"Oh, then, you do not mean to marry me now?" said Edouard, in a tone of deep sadness.
"What am I to do?" cried Geraldine. "See, my dear cousin, how he loved me! How can I marry you when my heart is given to another?"
"You were going to do so, but for a shower of rain," said Edouard, with a vain attempt at gravity. "But take her, M. Alfred: I think after all I'm lucky to have escaped her! I don't forgive you a bit, because it's hard to find out that when at last one thinks one's self loved, the lady was only pretending."
"You do forgive me!" exclaimed Geraldine, shaking her head, and putting his hand into that of Alfred, who shook it warmly.
"Yes, yes!—of course you're pleased! But I must marry now. I shall ask Hélène at Bordeaux to have me, as nobody there will know any thing about my present mishap."
At this moment M. and Mme Delisle returned; their astonishment was of course very great. Edouard gravely introduced the young couple.

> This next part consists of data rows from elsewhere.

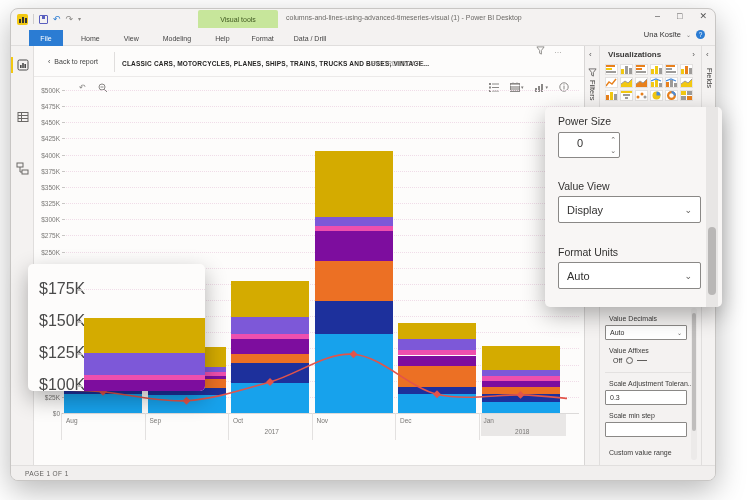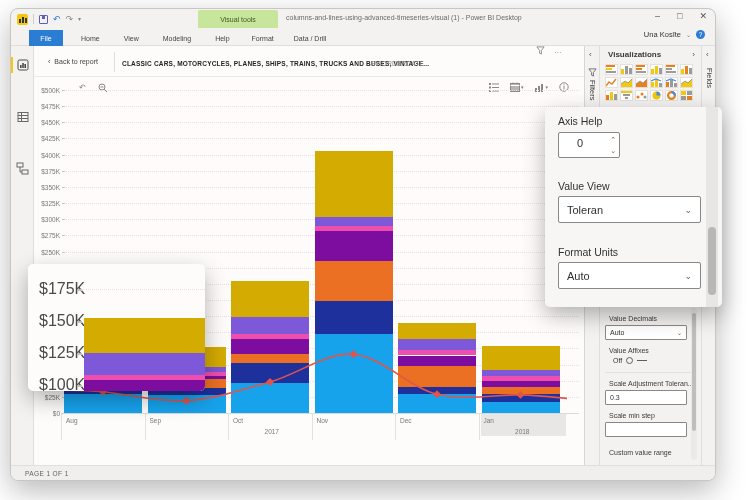--- a/index.html
+++ b/index.html
@@ -562,31 +562,31 @@
       <div class="big-grid" style="top: 121px;"></div>
       <div class="big-ylabel" style="top: 121px;">$100K</div>
       <div class="big-dash" style="top: 121px;"></div>
       <div class="big-seg" style="top: 115.88px; height: 11.12px; background: rgb(125, 13, 158);"></div>
       <div class="big-seg" style="top: 110.76px; height: 5.12px; background: rgb(238, 79, 174);"></div>
       <div class="big-seg" style="top: 89px; height: 21.76px; background: rgb(125, 88, 216);"></div>
       <div class="big-seg" style="top: 54.44px; height: 34.56px; background: rgb(212, 171, 0);"></div>
     </div>
 
   <div class="callout" id="callout-fmt">
-    <span class="co-label" style="top:8px">Axis Help</span>
+    <span class="co-label" style="top:8px">Power Size</span>
     <div class="spinbox">
       <span class="spin-val">0</span>
       <span class="spin-btns">
         <span>⌃</span>
         <span>⌄</span>
       </span>
     </div>
     <span class="co-label" style="top:73px">Value View</span>
     <div class="co-drop" style="top:89px">
-      <span>Toleran</span>
+      <span>Display</span>
         <span class="dd-caret">⌄</span>
     </div>
     <span class="co-label" style="top:139px">Format Units</span>
     <div class="co-drop" style="top:155px">
       <span>Auto</span>
         <span class="dd-caret">⌄</span>
     </div>
     <div class="co-scroll">
         <div class="co-thumb"></div>
       </div>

"You see, madame," he said, "that while you were walking round the garden, I have managed to lose my wife, and you to find a son-in-law."
"But, my Geraldine," exclaimed her mother, "are you not behaving very badly to Edouard?"
"Not at all!" said the young man: "I could not think of marrying her. Look at her! Five minutes with Alfred has done her more good than all her excursions in search of roses!"
"Mischievous man to betray me!" said Geraldine in her turn, warmly shaking his hand.